Finissons ceci par un passage de Pline [9], où il est dit que Pythagoras était en Égypte lorsque Semnésertéus y régnait. Cela fait un peu de peine, quand on se souvient que Pythagoras alla en Égypte avec des lettres de récommandation de Polycrate, tyran de Samos, à Amasis, roi d’Égypte. C’est ce que Laërce assure [10]. Le père Hardouin [11] a cru lever la difficulté, en supposant que Pythagoras alla en Égypte sous le règne d’Amasis, et qu’il y fit assez de séjour pour y voir la mort de ce prince, et le règne de Semnésertéus son successeur. Mais cette supposition est combattue par Hérodote, qui nous apprend que Cambyse subjugua l’Égypte six mois après la mort d’Amasis, auquel Psamménitus son fils avait

  1. Vossius, de Philosoph. sect., pag. m. 39, les allègue.

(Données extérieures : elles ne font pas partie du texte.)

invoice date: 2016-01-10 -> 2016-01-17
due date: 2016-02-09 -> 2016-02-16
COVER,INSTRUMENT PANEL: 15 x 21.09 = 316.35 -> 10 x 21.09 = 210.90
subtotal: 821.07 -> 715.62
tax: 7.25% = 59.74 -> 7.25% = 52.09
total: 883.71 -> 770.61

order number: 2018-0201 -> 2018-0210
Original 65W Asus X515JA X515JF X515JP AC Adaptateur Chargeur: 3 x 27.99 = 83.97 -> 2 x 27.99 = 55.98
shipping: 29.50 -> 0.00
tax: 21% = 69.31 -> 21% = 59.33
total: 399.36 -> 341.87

  2. Cinq cent cinquante-cinq ans depuis le commencement de son règne. Pline, lib. XIII, cap. XIII ; et non pas environ quatre cents ans après sa mort, comme dit Plutarque, in Numâ, p. 74.

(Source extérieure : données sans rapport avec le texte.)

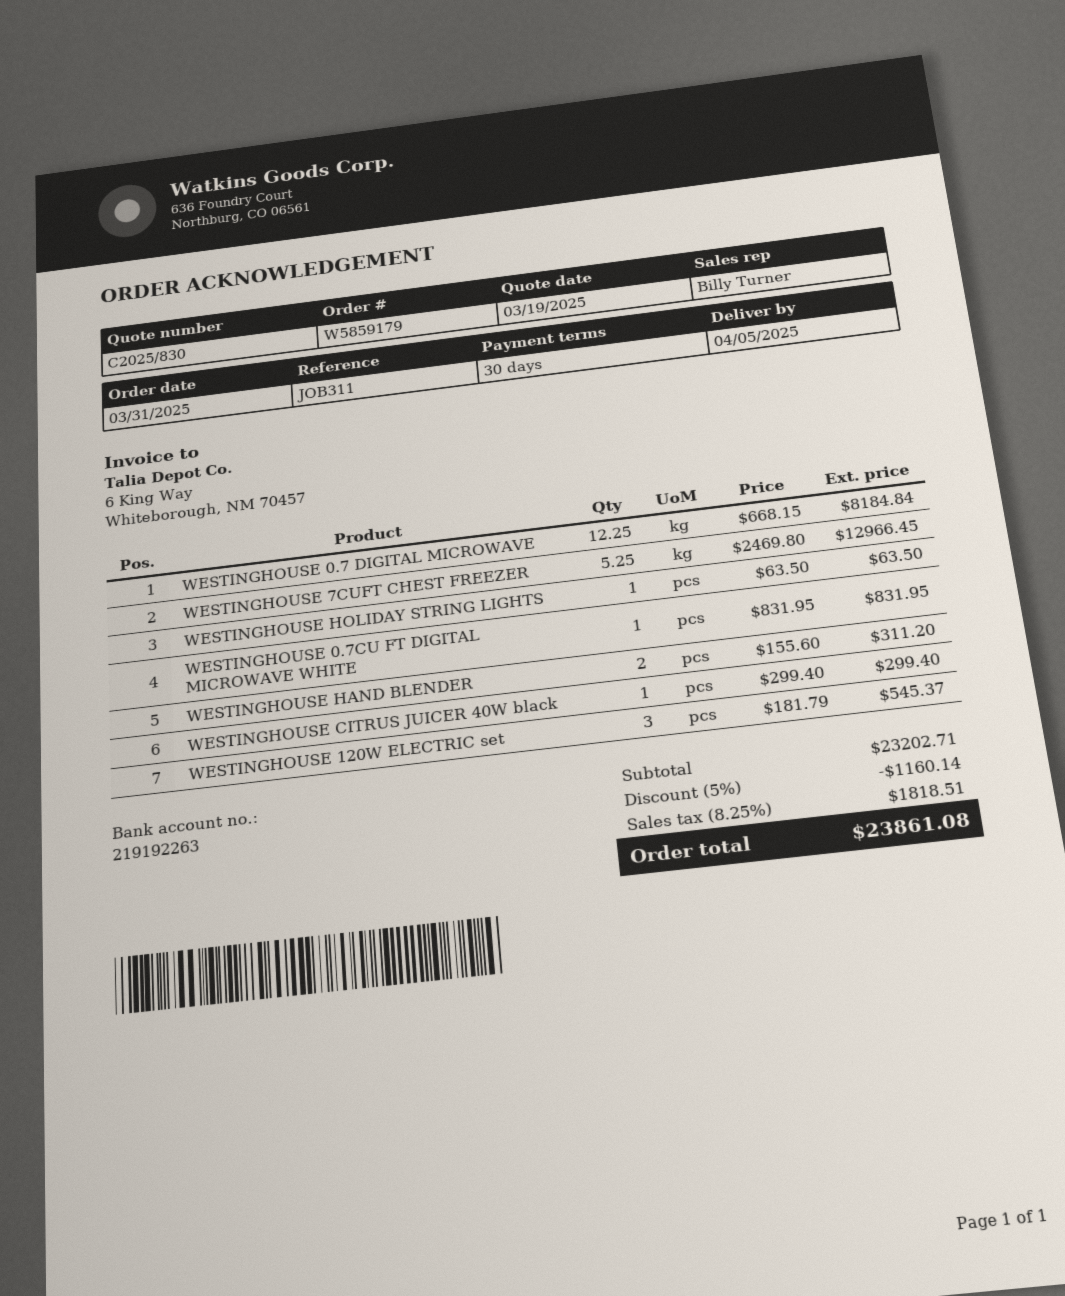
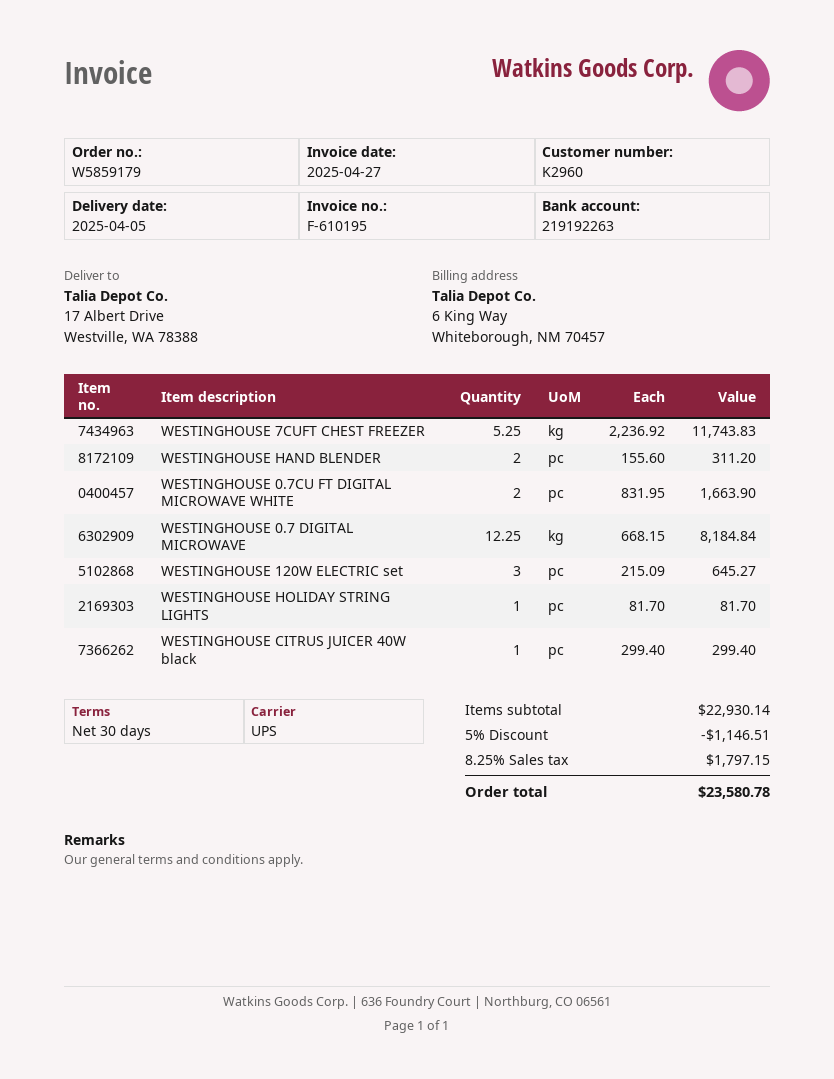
WESTINGHOUSE 7CUFT CHEST FREEZER: 5.25 x 2469.80 = 12966.45 -> 5.25 x 2236.92 = 11743.83
WESTINGHOUSE HOLIDAY STRING LIGHTS: 1 x 63.50 = 63.50 -> 1 x 81.70 = 81.70
WESTINGHOUSE 0.7CU FT DIGITAL MICROWAVE WHITE: 1 x 831.95 = 831.95 -> 2 x 831.95 = 1663.90
WESTINGHOUSE 120W ELECTRIC set: 3 x 181.79 = 545.37 -> 3 x 215.09 = 645.27
subtotal: 23202.71 -> 22930.14
discount: 5% = 1160.14 -> 5% = 1146.51
tax: 8.25% = 1818.51 -> 8.25% = 1797.15
total: 23861.08 -> 23580.78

  3. T. Livius, lib. XL, pag. m. 783.
  4. Voyez Pline, lib. XIII, cap. XIII.
  5. Eodem Romulo regnante Thales Milesius fuisse perhibitur unus è septem sapientibus. August. de Civit. Dei, lib. XVIII, cap. XXIV.

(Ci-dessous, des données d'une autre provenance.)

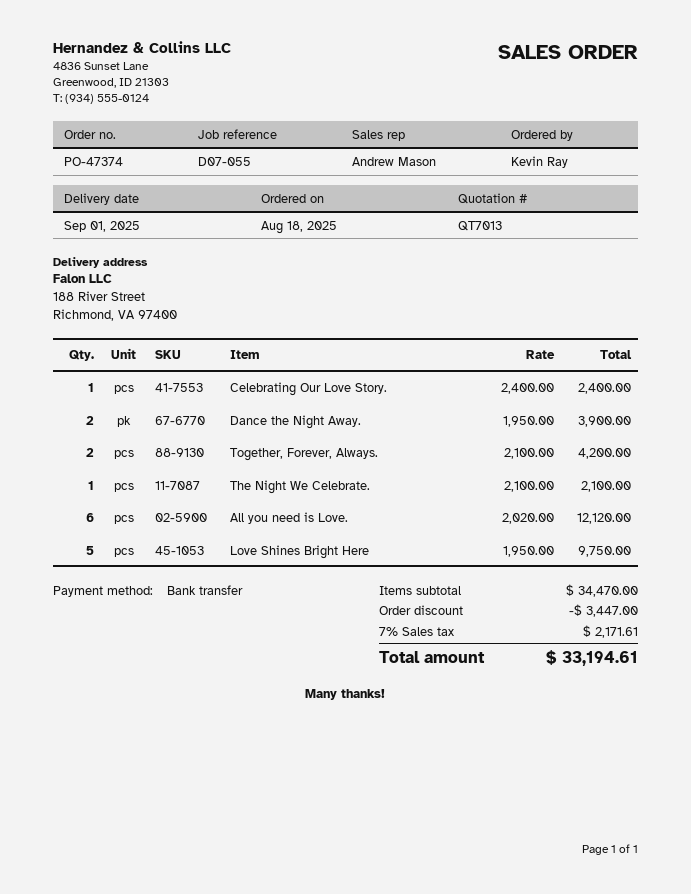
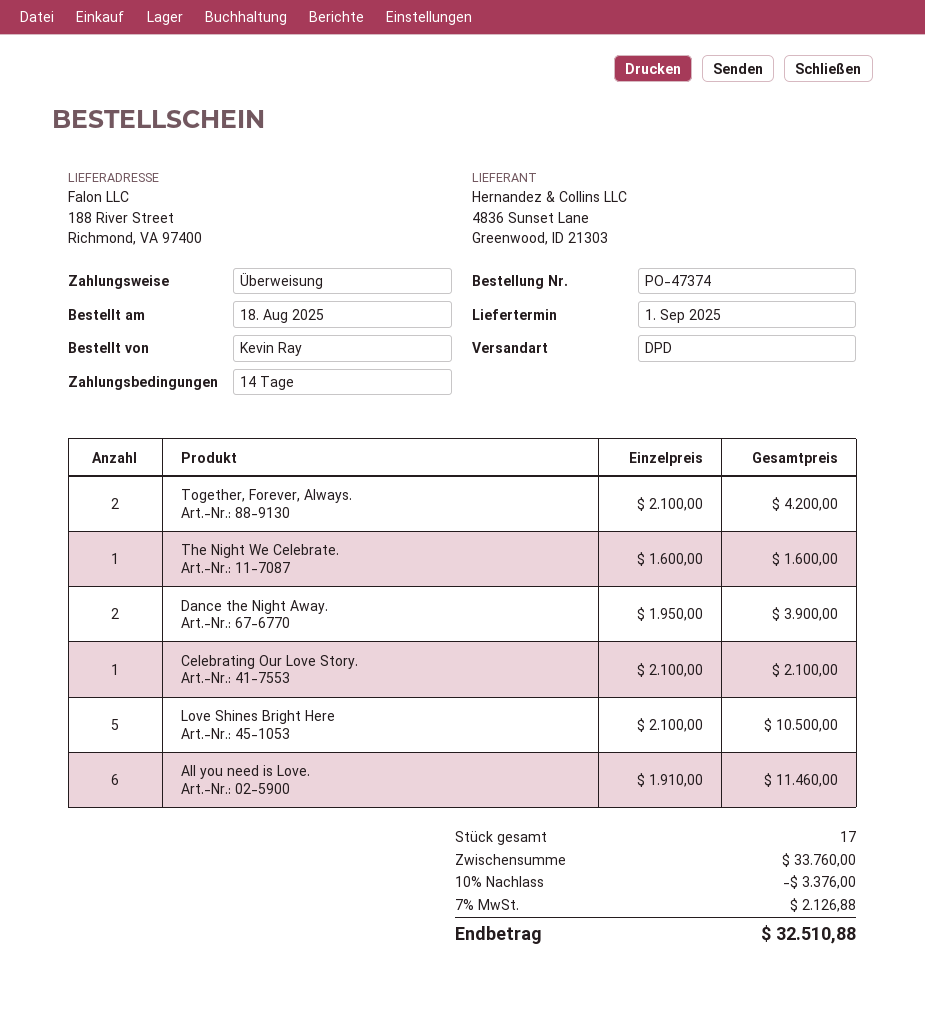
Celebrating Our Love Story.: 1 x 2400.00 = 2400.00 -> 1 x 2100.00 = 2100.00
The Night We Celebrate.: 1 x 2100.00 = 2100.00 -> 1 x 1600.00 = 1600.00
All you need is Love.: 6 x 2020.00 = 12120.00 -> 6 x 1910.00 = 11460.00
Love Shines Bright Here: 5 x 1950.00 = 9750.00 -> 5 x 2100.00 = 10500.00
subtotal: 34470.00 -> 33760.00
discount: 3447.00 -> 3376.00
tax: 7% = 2171.61 -> 7% = 2126.88
total: 33194.61 -> 32510.88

  6. Tzetzes l’assure. Voyez ses paroles dans M. Ménage, in Laërtium, cap. I, num. 119.
  7. Diogène Laërce, lib. II, dit qu’Anaximander a fleuri principalement du temps de Polycrate, tyran de Samos.
  8. Laërtius, in Præmio, num. 13.
  9. Is obeliscus quem divus Augustus in circo magno statuit, excisus est à rege Semneserteo, quo regnante Pythagoras in Egypto fuit. Plin., lib. XXXVI, cap. IX, pag. m. 297.
  10. Diog. Laërt. lib. VIII, num. 3.
  11. In hunc locum Plinii.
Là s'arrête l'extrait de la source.